• [WHAT YOU WILL DO] Determine how many lines of the material hold the string "discount" and reply with only that number.

• [DATA TO USE]
------------------------------------------------

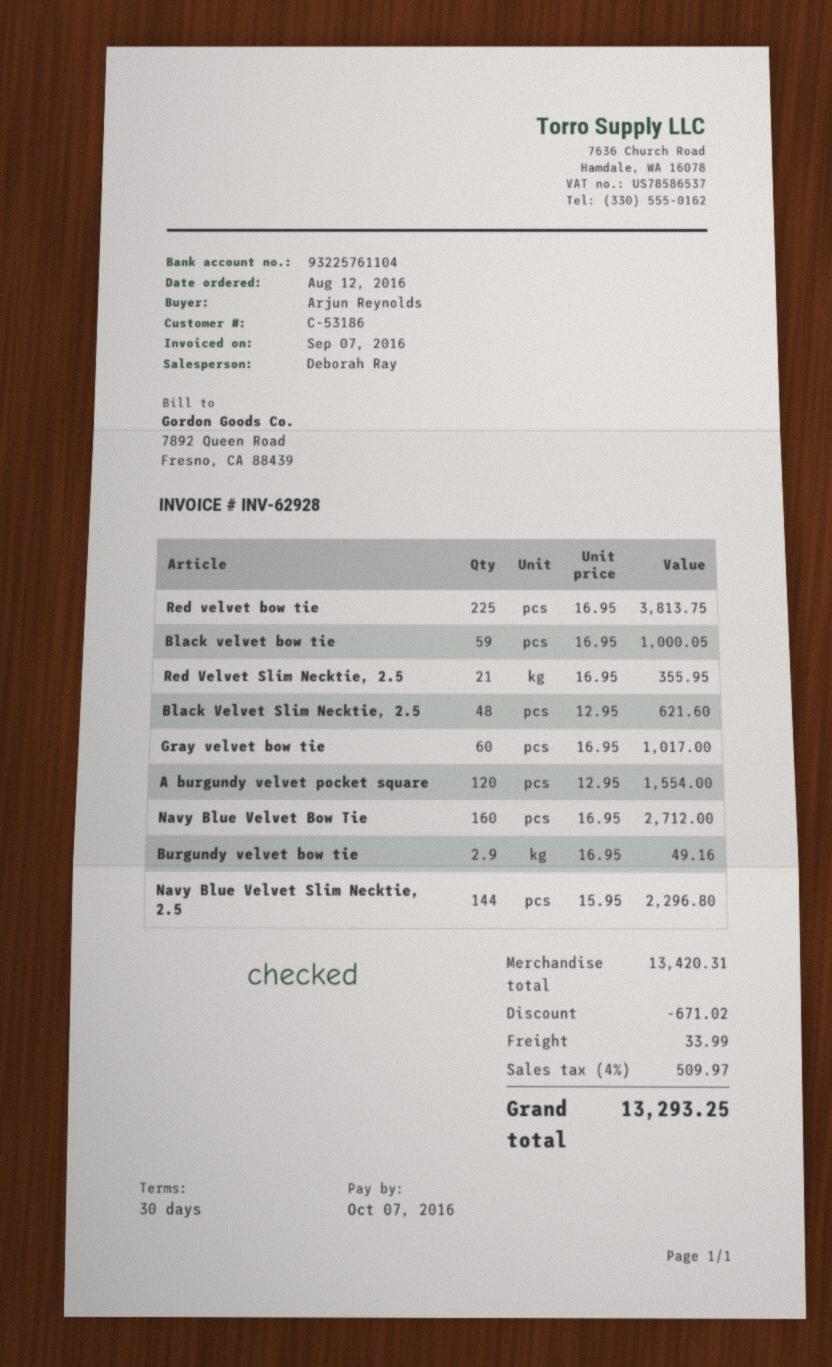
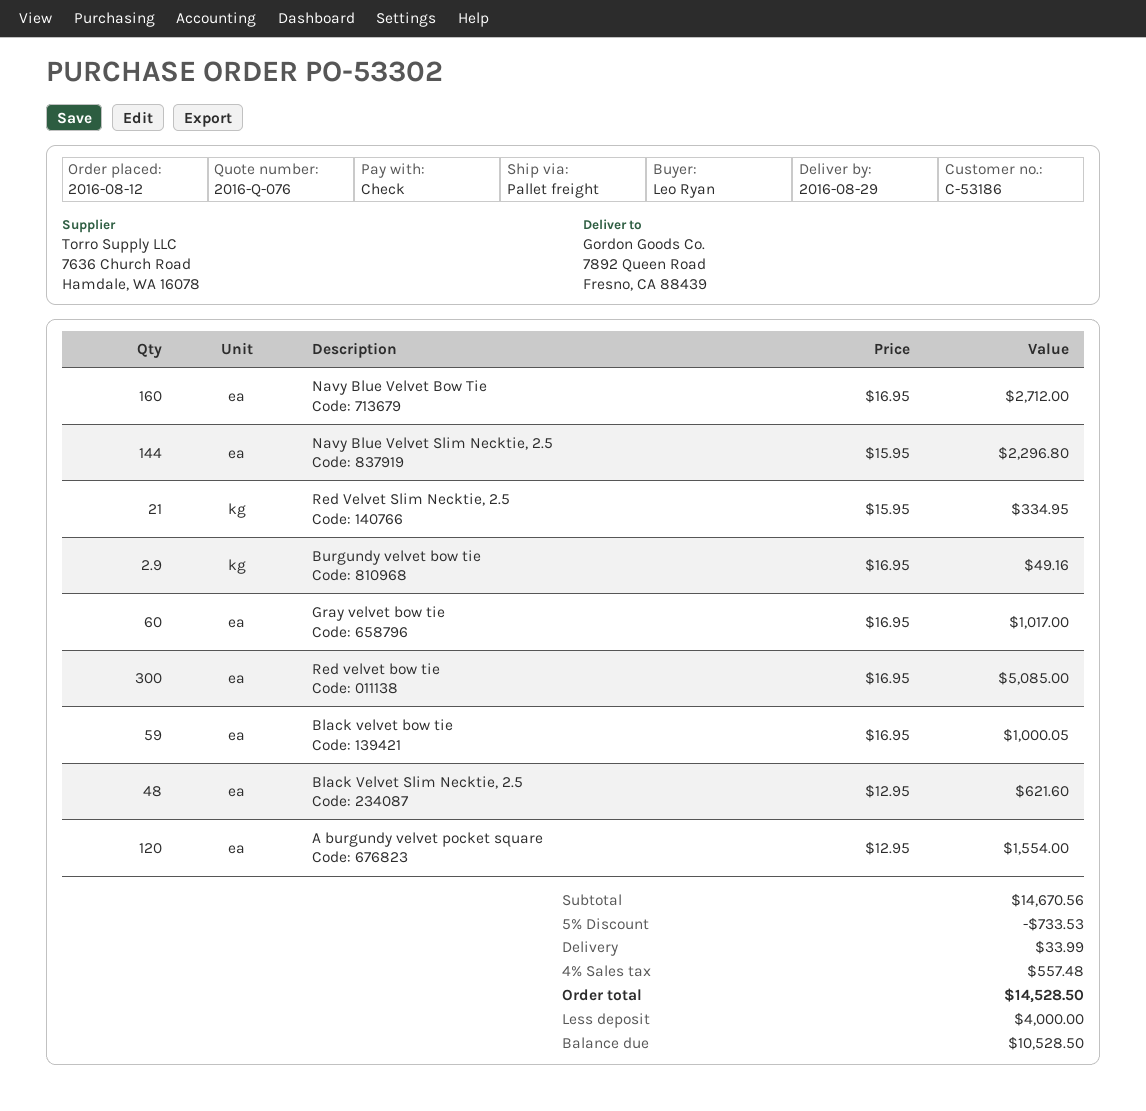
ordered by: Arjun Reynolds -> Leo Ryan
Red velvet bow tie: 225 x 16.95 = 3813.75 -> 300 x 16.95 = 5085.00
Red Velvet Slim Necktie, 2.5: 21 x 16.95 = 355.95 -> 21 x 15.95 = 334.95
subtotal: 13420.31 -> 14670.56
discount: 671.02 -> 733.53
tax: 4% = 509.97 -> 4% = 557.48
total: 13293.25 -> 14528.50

------------------------------------------------

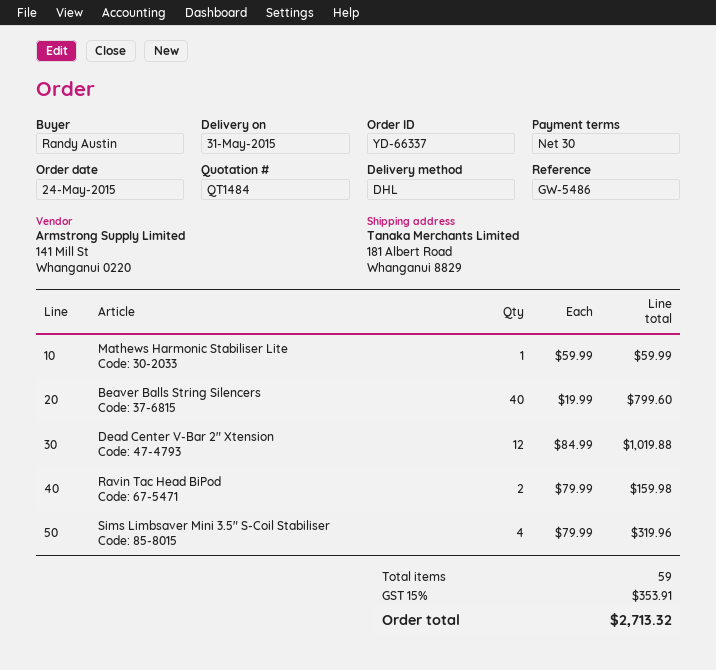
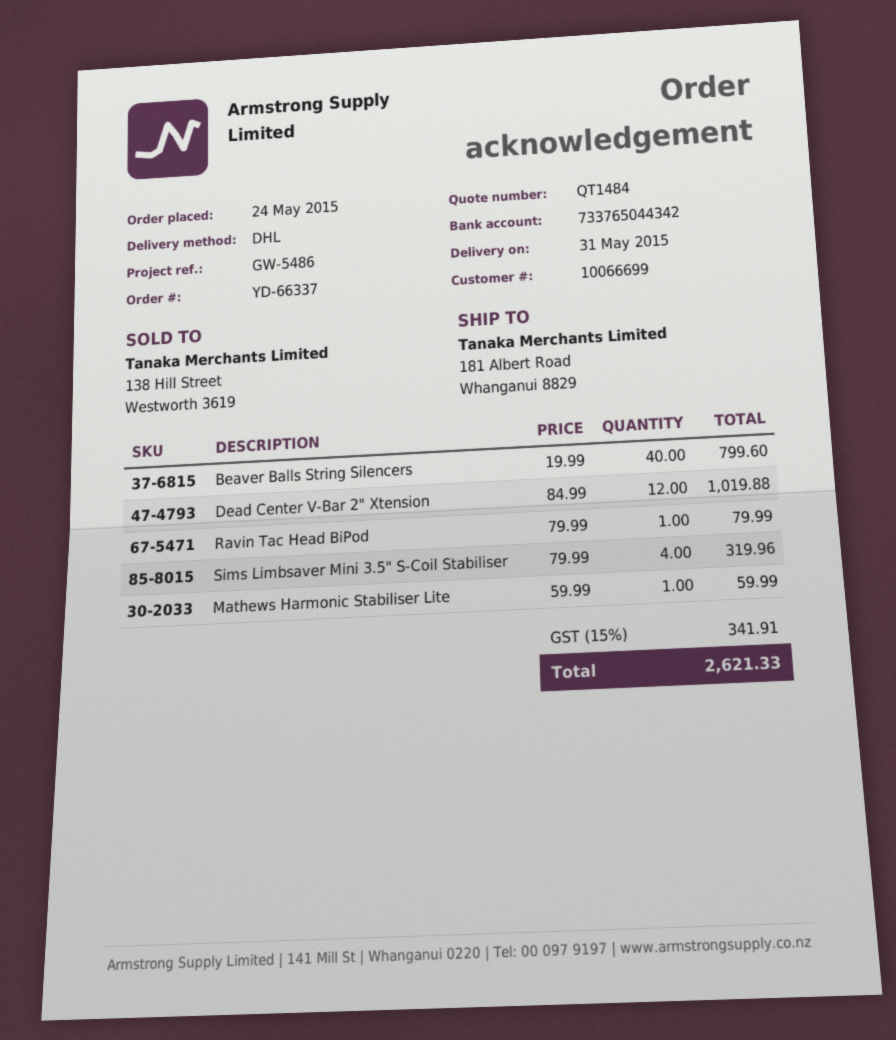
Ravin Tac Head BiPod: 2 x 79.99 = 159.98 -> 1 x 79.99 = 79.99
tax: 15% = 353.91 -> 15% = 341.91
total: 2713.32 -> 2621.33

------------------------------------------------

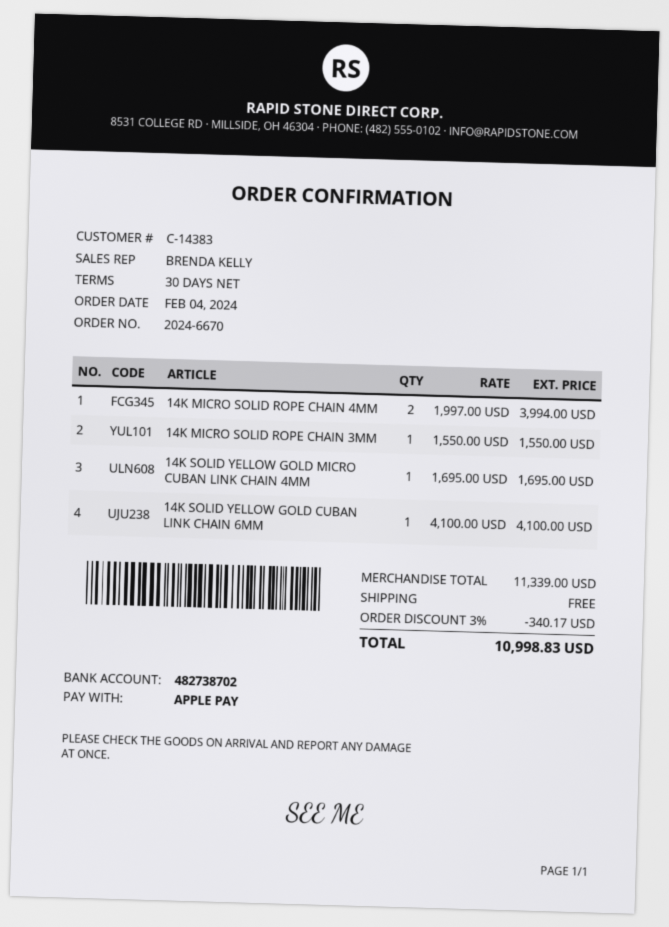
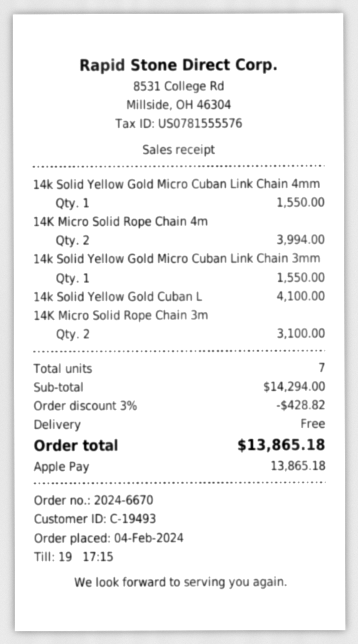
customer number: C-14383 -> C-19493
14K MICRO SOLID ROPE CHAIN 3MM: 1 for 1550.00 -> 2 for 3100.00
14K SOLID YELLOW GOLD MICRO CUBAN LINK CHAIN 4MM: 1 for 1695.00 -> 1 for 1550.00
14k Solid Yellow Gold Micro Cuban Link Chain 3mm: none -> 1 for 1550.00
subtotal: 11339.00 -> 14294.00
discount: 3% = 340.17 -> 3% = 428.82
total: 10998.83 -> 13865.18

------------------------------------------------

• [EXERCISE SOLUTION] 2